Sezai Karakoç Mona Roza Şiiri Hikayesi
“Gül hanım” anlamına gelen Mona Rosa, ünlü şair Sezai Karakoç’un en bilindik şiirleri arasındadır. Bu şiirin ardında bir aşk hikayesi vardır. Gizemli bir aşkın temsilcisi olan Mona Rosa şiiri, Sezai Karakoç’un üniversite yıllarından kalan bir aşk hikayesidir. Akrostiş tarzında yazılan bu şiir, Karakoç’un üniversiteden arkadaşı Muazzez Akkaya’ya ithafen yazılmıştır. Sezai Karakoç’un üniversiteden arkadaşı olan Muazzez Akkaya, şairin gizli sevdalandığı biridir. Bir gün cesaretini toplayan şair, gizli sevdasını açıklar ancak Muazzez’den ret yanıtını alır. Aldığı ret yanıtı ile yıkılan Karakoç, yaz tatilinde, Muazzez Hanım’ın konakladığı Gevye’deki yazlığın karşı yazlığında bahçıvan olarak işe girer. Bu süre zarfında aşkını uzaktan uzağa seyreder. Bu aşkı, “Mona Roza” şiiri ile somutlaştırır.
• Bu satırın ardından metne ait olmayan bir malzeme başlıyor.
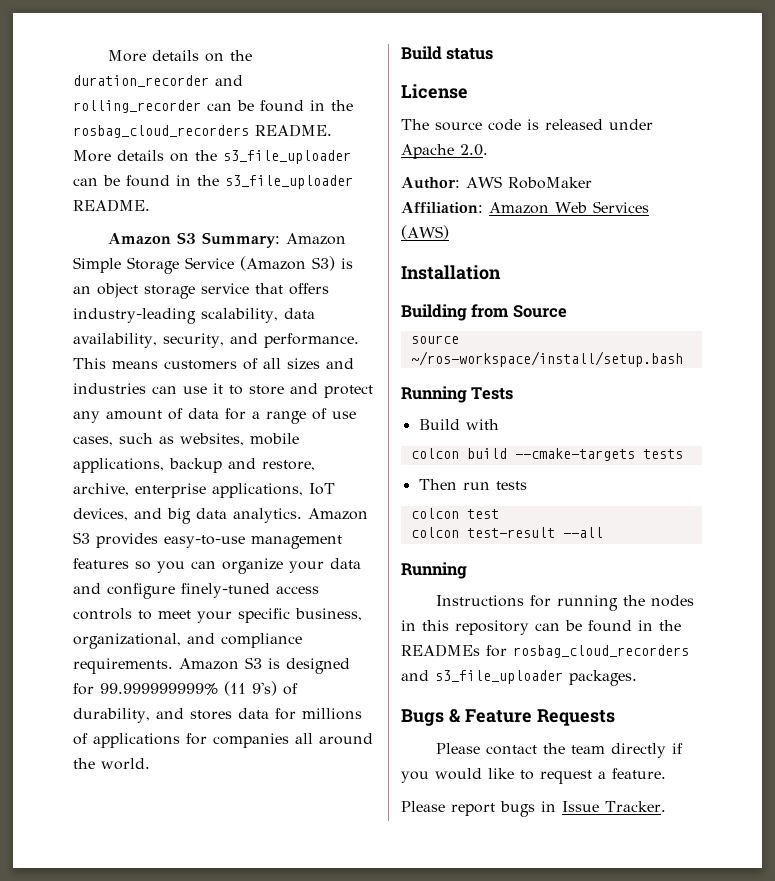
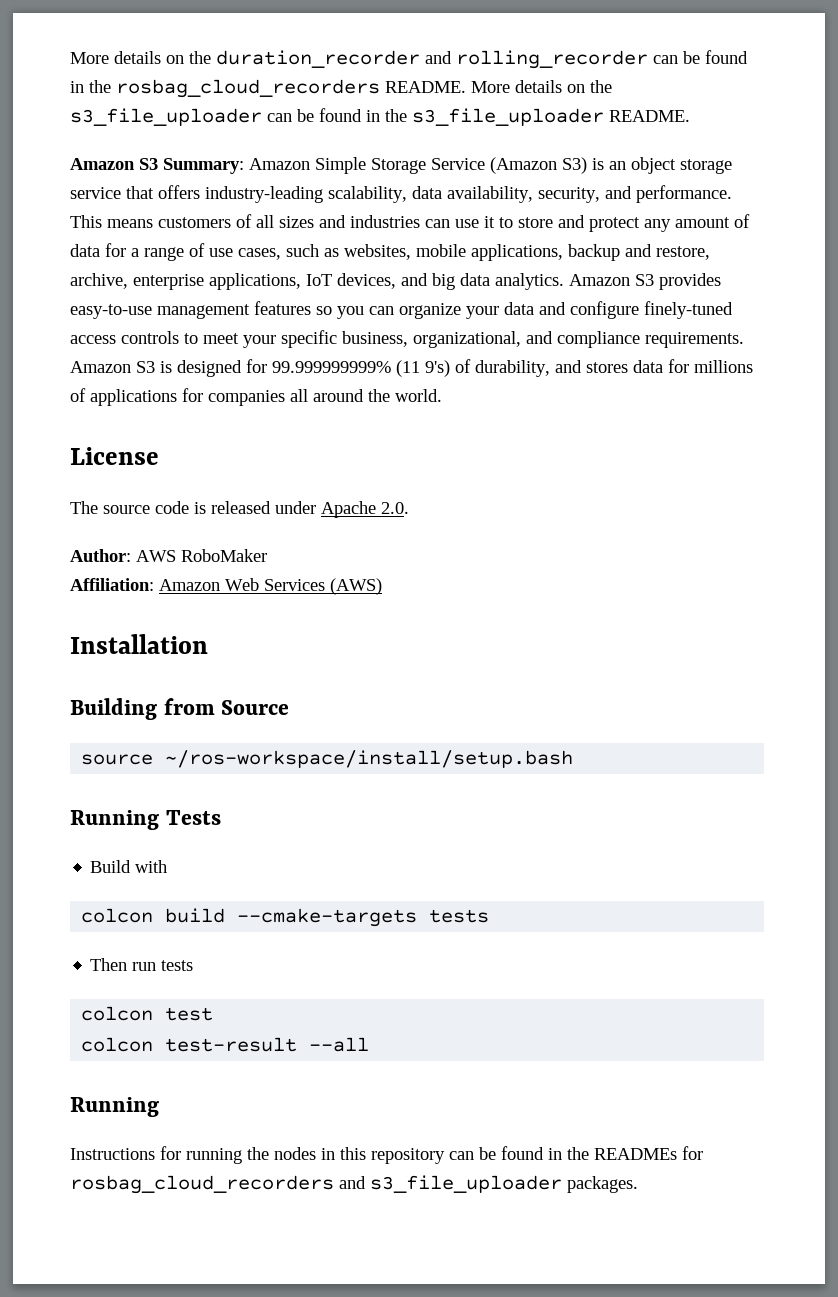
[401,46,494,60] // Build status -> (442, 395) none
[401,709,615,726] [435,743,683,758] [401,768,666,784] [401,801,666,817] // Bugs & Feature Requests // Please contact the team directly if you would like to request a feature. // Please report bugs in Issue Tracker. -> (638, 1184) none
Okul Sonrası Devam Eden Aşk Hikayesi
Üniversitesinin mezuniyet töreninde Mona Roza şiirini okuyan Sezai Karakoç, şiirini Muazzez Akkaya’nın tam karşısında okur. Şiir bittikten sonra tüm salon Karakoç’u ayakta alkışlar. Törene katılanlar, şiirin tekrar tekrar okunmasını ister. İstekleri kırmayan Karakoç, üst üste 3 kez aynı şiiri okur. Karakoç, sahneden ineceği esnada yanına Muazzez Hanım gelir ve teklifinin geçerli olup olmadığını sorar. “Senin aşkın benimkine yetişemez.” Yanıtını veren Karakoç, böylelikle Muazzez Hanım’a hayır yanıtını verir. Bu cevabın üzerine Muazzez Hanım bayılır. Yaşamı boyunca hiç evlenmeyen Karakoç, içinde bir bebek gibi büyüttüğü aşkını mısralarında yaşatmıştır.
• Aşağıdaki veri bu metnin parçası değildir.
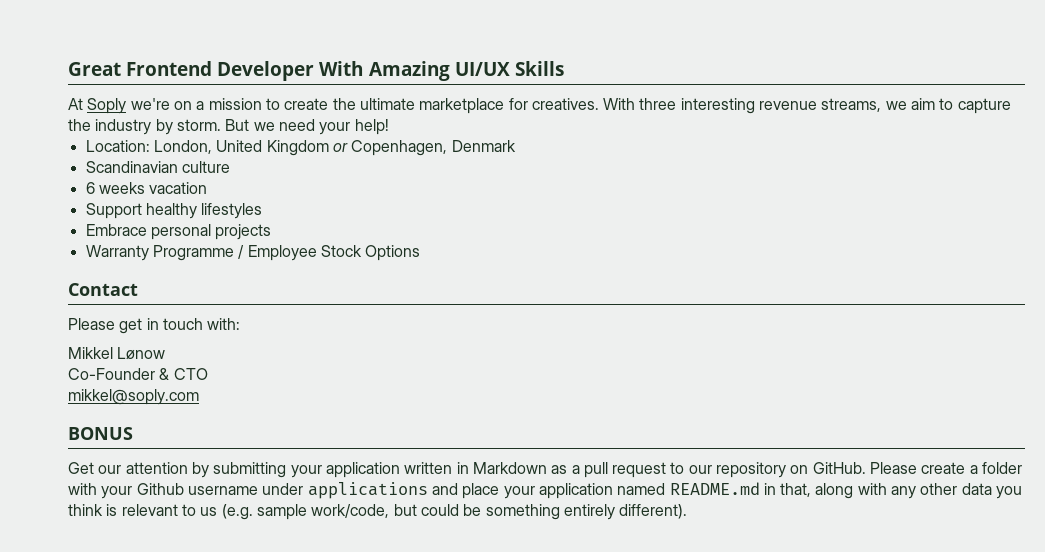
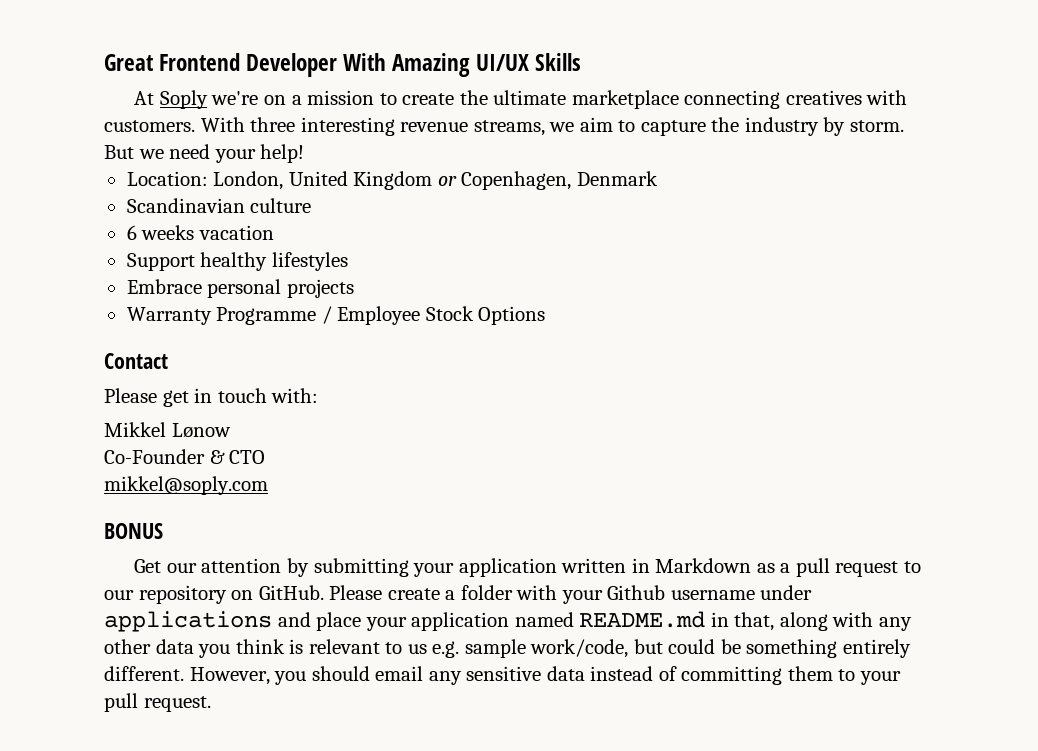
[508,98,599,110] for creatives. -> [684,90,908,109] [104,120,195,132] connecting creatives with customers.
[221,504,253,520] (e.g. -> [432,641,460,658] e.g.
[619,504,688,519] different). -> [104,666,901,685] [104,693,211,712] different. However, you should email any sensitive data instead of committing them to your pull request.

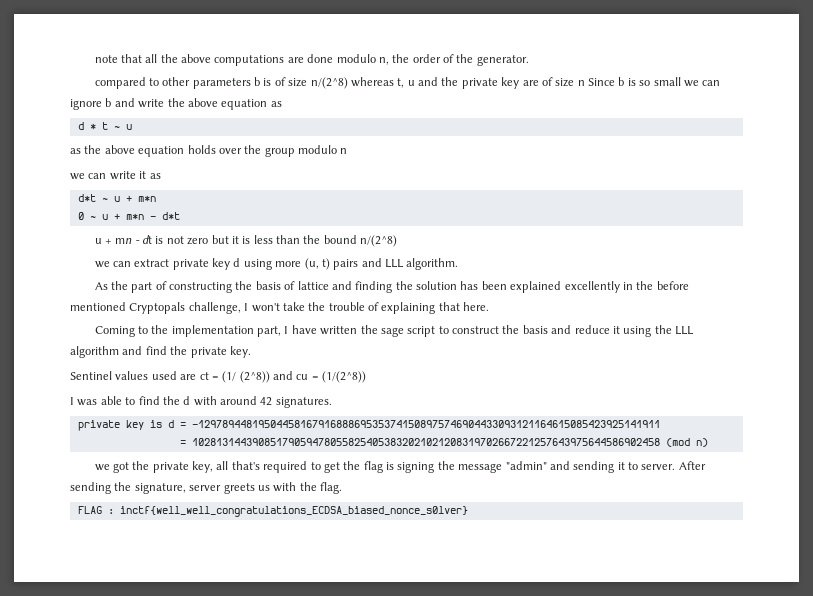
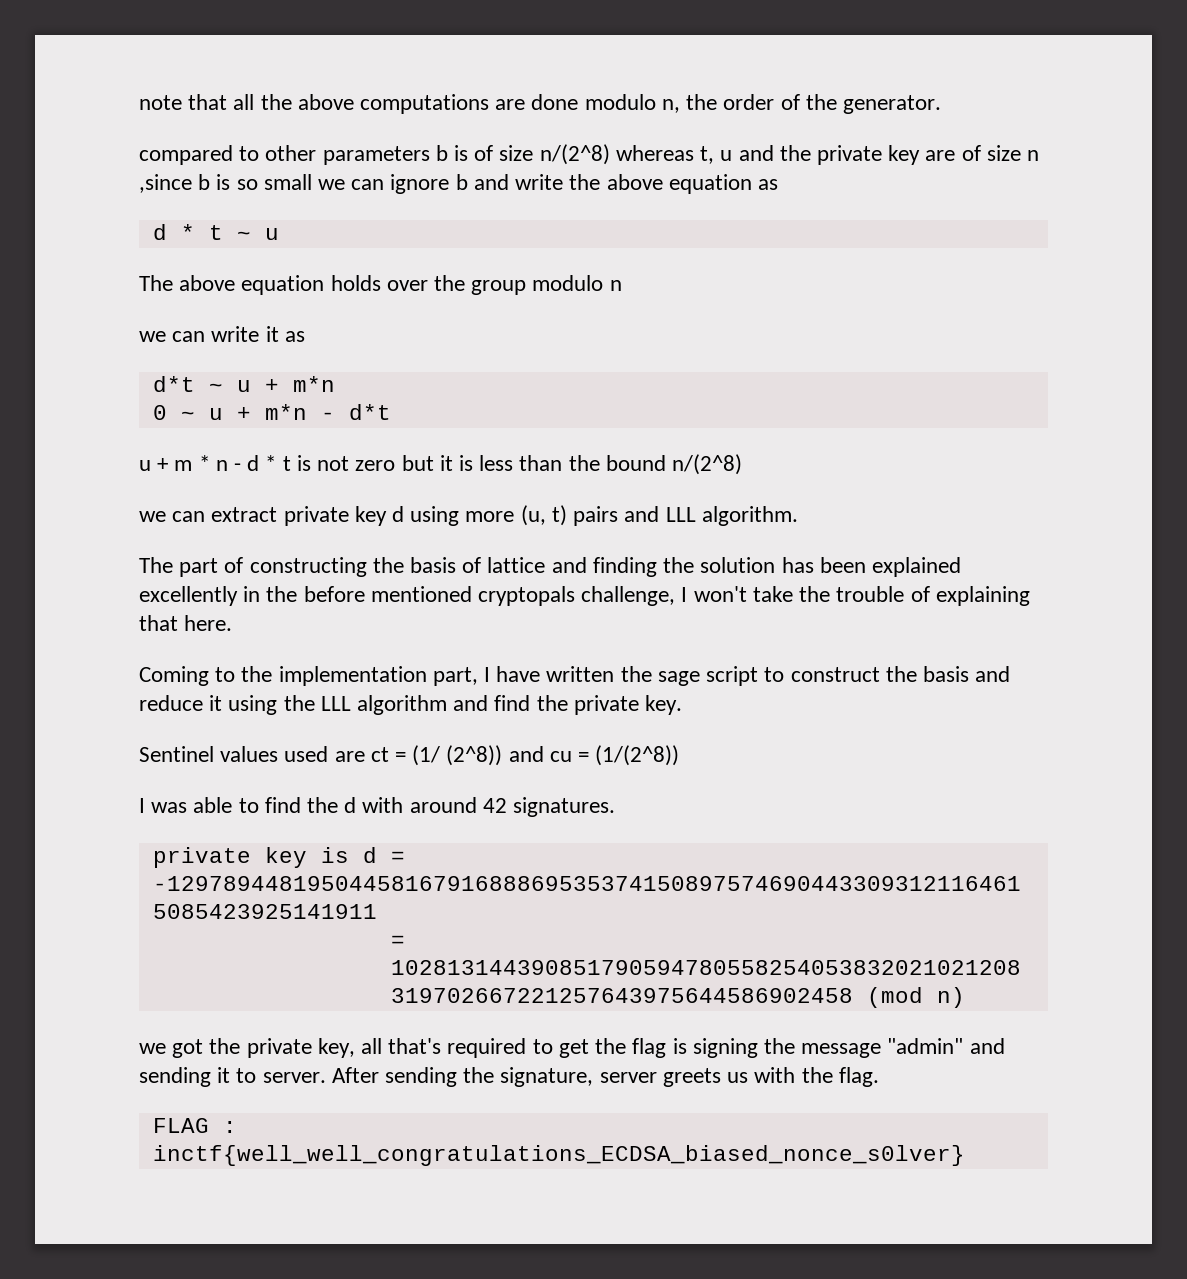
[588,78,616,86] Since -> [139,174,192,193] ,since
[70,145,102,154] as the -> [139,275,173,291] The
[115,235,153,244] mn - dt -> [174,455,291,471] m * n - d * t
[94,281,128,290] As the -> [139,557,173,573] The
[129,302,186,314] Cryptopals -> [478,586,576,606] cryptopals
Gazeteci Ahmet Hakan Muazzez Hanım’ın İzini Buldu
Gazeteci Ahmet Hakan, yıllar sonra Muazzez Hanım’ı bulduğunu iddia etmişti. Yazılarından birinde Mona Rosa’dan bahseden Hakan, bunun üzerine New York’tan bir e-posta aldığını belirtmiştir. Muazzez Hanım’ın kızından gelen bu e-postada annesinin Sezai Karakoç’un aşkından aslında haberdar olmadığı ancak paltosunda zaman zaman şairi belli olmayan şiirler bulduğunu ifade eder. Annesinin Maliye Bakanlığından emekli olduğunu ve çalışma esnasında babası ile tanıştığını ifade eden Muazzez Hanım’ın kızı, annesinin aşk evliliği ile bir birliktelik yaşadığını ifade etmiştir.
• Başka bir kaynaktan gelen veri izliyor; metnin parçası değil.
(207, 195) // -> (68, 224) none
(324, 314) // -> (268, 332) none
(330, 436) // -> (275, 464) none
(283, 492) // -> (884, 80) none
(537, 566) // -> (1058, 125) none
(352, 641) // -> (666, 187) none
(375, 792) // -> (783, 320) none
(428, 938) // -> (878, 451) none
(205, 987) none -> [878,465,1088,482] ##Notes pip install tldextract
İşte Sezai Karakoç’un kalbindekilerin temsilcisi Mona Roza şiirinin tamamı:
Mona Roza Şiiri
Mona Roza, siyah güller, ak güller
Geyvenin gülleri ve beyaz yatak
Kanadı kırık kuş merhamet ister
Ah, senin yüzünden kana batacak
Mona Roza siyah güller, ak güller
Ulur aya karşı kirli çakallar
Ürkek ürkek bakar tavşanlar dağa
Mona Roza, bugün bende bir hal var
Yağmur iğri iğri düşer toprağa
Ulur aya karşı kirli çakallar
Açma pencereni perdeleri çek
Mona Roza seni görmemeliyim
Bir bakışın ölmem için yetecek
Anla Mona Roza, ben bir deliyim
Açma pencereni perdeleri çek…
Zeytin ağaçları söğüt gölgesi
Bende çıkar güneş aydınlığa
Bir nişan yüzüğü, bir kapı sesi
Seni hatırlatıyor her zaman bana
Zeytin ağaçları, söğüt gölgesi
Zambaklar en ıssız yerlerde açar
Ve vardır her vahşi çiçekte gurur
Bir mumun ardında bekleyen rüzgar
Işıksız ruhumu sallar da durur
Zambaklar en ıssız yerlerde açar
Ellerin ellerin ve parmakların
Bir nar çiçeğini eziyor gibi
Ellerinden belli oluyor bir kadın
Denizin dibinde geziyor gibi
Ellerin ellerin ve parmakların
Zaman ne de çabuk geçiyor Mona
Saat on ikidir söndü lambalar
Uyu da turnalar girsin rüyana
Bakma tuhaf tuhaf göğe bu kadar
Zaman ne de çabuk geçiyor Mona
Akşamları gelir incir kuşları
Konar bahçenin incirlerine
Kiminin rengi ak, kimisi sarı
Ahhh! beni vursalar bir kuş yerine
Akşamları gelir incir kuşları
Ki ben Mona Roza bulurum seni
İncir kuşlarının bakışlarında
Hayatla doldurur bu boş yelkeni
O masum bakışlar su kenarında
Ki ben Mona Roza bulurum seni
Kırgın kırgın bakma yüzüme Roza
Henüz dinlemedin benden türküler
Benim aşkım sığmaz öyle her saza
En güzel şarkıyı bir kurşun söyler
Kırgın kırgın bakma yüzüme Roza
Artık inan bana muhacir kızı
Dinle ve kabul et itirafımı
Bir soğuk, bir garip, bir mavi sızı
Alev alev sardı her tarafımı
Artık inan bana muhacir kızı
Yağmurlardan sonra büyürmüş basak
Meyveler sabırla olgunlaşırmış
Bir gün gözlerimin ta içine bak
Anlarsın ölüler niçin yasarmış
Yağmurlardan sonra büyürmüş başak
Altın bilezikler o kokulu ten
Cevap versin bu kanlı kuş tüyüne
Bir tüy ki can verir bir gülümsesen
Bir tüy ki kapalı gece güne
Altın bilezikler o kokulu ten
Mona Roza siyah güller, ak güller
Geyve’nin gülleri ve beyaz yatak
Kanadı kırık kus merhamet ister
Aaahhh! senin yüzünden kana batacak!
Mona Roza siyah güller, ak güller.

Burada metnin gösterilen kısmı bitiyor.